The idea is the optimal window size may be 128, but maybe if in the value is in the top 4 common positions we only send 2 bits to signify that.

So something like:

Break potential outputs into 4 sections.

  1. The result is in the top 8 results
  2. The result is in the top 32 results
  3. The result is in the top 128 results
  4. The result wasn't in the top 128

We then can transmit 2 bits to signify which category it is in.
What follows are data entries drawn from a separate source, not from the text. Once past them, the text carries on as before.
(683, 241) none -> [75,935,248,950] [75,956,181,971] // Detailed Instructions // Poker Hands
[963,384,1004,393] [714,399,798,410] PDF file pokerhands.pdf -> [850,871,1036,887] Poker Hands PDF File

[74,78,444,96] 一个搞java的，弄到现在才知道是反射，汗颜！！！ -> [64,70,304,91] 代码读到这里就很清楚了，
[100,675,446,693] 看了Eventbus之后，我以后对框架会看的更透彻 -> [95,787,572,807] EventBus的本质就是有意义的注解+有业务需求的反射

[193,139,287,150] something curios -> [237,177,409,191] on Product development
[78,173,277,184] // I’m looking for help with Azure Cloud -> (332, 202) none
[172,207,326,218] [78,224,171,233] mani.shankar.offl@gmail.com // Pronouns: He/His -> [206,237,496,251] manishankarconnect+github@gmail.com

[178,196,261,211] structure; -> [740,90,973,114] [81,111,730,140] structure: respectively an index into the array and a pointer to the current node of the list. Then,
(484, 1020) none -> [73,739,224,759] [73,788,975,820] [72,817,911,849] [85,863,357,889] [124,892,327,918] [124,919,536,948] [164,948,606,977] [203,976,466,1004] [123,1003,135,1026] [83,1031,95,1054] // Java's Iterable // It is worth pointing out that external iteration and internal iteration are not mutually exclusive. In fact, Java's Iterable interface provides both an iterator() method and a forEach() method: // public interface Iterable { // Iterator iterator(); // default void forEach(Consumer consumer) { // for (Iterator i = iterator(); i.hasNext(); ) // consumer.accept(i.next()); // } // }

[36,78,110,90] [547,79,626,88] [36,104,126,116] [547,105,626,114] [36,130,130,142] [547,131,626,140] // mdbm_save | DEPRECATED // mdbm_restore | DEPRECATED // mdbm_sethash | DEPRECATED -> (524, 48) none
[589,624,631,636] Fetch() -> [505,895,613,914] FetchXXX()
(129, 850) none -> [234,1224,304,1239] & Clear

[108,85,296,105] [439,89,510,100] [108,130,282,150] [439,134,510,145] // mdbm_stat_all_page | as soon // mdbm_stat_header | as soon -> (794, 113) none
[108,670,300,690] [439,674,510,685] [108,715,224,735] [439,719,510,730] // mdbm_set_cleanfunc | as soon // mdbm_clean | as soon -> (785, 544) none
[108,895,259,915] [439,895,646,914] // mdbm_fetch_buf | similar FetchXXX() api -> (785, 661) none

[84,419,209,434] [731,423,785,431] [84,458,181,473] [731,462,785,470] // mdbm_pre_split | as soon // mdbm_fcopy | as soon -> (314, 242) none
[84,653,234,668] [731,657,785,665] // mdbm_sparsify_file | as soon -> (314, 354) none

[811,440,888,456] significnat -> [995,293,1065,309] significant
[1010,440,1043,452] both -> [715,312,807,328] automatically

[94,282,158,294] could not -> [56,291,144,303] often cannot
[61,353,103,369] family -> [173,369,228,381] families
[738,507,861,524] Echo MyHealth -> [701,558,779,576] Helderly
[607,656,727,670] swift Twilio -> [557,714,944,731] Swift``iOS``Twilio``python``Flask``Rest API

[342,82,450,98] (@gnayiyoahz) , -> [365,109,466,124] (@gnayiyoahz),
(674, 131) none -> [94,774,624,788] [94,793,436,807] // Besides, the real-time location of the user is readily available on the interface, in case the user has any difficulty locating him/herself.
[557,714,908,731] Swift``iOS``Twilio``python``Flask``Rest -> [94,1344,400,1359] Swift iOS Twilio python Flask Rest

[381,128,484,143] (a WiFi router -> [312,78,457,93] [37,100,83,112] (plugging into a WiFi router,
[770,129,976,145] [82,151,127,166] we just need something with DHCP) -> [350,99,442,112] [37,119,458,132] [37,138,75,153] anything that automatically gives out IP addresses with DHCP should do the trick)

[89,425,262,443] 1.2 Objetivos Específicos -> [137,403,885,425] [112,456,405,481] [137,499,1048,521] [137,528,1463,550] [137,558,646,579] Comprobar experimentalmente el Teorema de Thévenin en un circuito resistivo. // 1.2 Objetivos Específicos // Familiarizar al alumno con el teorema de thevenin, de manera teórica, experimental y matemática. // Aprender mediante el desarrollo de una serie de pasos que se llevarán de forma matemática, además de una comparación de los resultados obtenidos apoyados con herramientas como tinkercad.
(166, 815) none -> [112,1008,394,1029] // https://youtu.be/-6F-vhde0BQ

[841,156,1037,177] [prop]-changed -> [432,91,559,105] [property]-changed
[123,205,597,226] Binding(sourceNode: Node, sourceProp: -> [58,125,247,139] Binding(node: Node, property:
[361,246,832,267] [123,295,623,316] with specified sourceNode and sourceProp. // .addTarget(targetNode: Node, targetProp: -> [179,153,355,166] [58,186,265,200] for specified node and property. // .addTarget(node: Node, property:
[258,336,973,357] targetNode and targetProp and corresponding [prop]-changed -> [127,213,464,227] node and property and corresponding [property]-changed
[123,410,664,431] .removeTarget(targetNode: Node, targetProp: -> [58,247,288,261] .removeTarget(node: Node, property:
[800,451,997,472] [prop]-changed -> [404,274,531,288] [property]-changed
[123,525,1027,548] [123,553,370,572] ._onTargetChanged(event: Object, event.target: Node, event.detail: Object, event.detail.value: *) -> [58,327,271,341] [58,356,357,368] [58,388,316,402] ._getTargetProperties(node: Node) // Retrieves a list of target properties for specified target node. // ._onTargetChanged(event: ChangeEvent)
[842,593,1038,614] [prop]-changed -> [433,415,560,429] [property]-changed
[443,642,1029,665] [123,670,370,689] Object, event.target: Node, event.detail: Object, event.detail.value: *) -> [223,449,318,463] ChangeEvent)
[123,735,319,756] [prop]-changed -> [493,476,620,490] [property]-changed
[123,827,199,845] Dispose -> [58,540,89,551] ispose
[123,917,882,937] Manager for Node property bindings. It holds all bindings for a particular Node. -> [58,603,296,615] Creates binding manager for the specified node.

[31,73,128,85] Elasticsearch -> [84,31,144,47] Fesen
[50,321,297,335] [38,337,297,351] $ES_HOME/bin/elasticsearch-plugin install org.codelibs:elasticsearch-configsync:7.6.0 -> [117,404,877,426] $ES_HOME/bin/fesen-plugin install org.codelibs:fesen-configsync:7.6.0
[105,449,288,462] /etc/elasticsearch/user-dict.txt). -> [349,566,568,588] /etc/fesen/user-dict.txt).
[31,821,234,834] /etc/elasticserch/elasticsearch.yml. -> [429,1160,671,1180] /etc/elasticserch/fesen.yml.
Then:

3 bits for category 1
5 bits for category 2
7 bits for category 3
10 bits for category 4

Looking at a quick notebook calculation:

Top 1 positions: 16.53% of values
Top 2 positions: 28.04% of values
Top 4 positions: 44.58% of values
Top 8 positions: 65.84% of values
Top 16 positions: 88.07% of values
Top 32 positions: 99.61% of values
Top 64 positions: 100.00% of values
Top 128 positions: 100.00% of values

Getting Started

python3 -m venv venv
source venv/bin/activate
pip install -r requirements.txt
cp data.zip Neuralink/

# if you have the data files
cp bigram_model.pkl Nueralink/
cp lookup_tables.pkl Neuralink/

# if you want to generate them yourself
unzip data.zip
python3 python_play/BiGramCompressor/Tokenizer.py
python3 python_play/BiGramCompressor/BigramModel.py test
# The test command will build the bigram model and run one of the wav files through

./eval.sh # in the root dir of the repo

Or you can just look in the python notebooks

If you want to visualize the uml diagrams explaining the bigram compressor Install the PlantUml extension Then you have to adjust the settings. I am using the remote server in their settings.

Bigram UML

Appendix

Pic of Huffman Design Diagram

Figma for where I am doing some design like the above.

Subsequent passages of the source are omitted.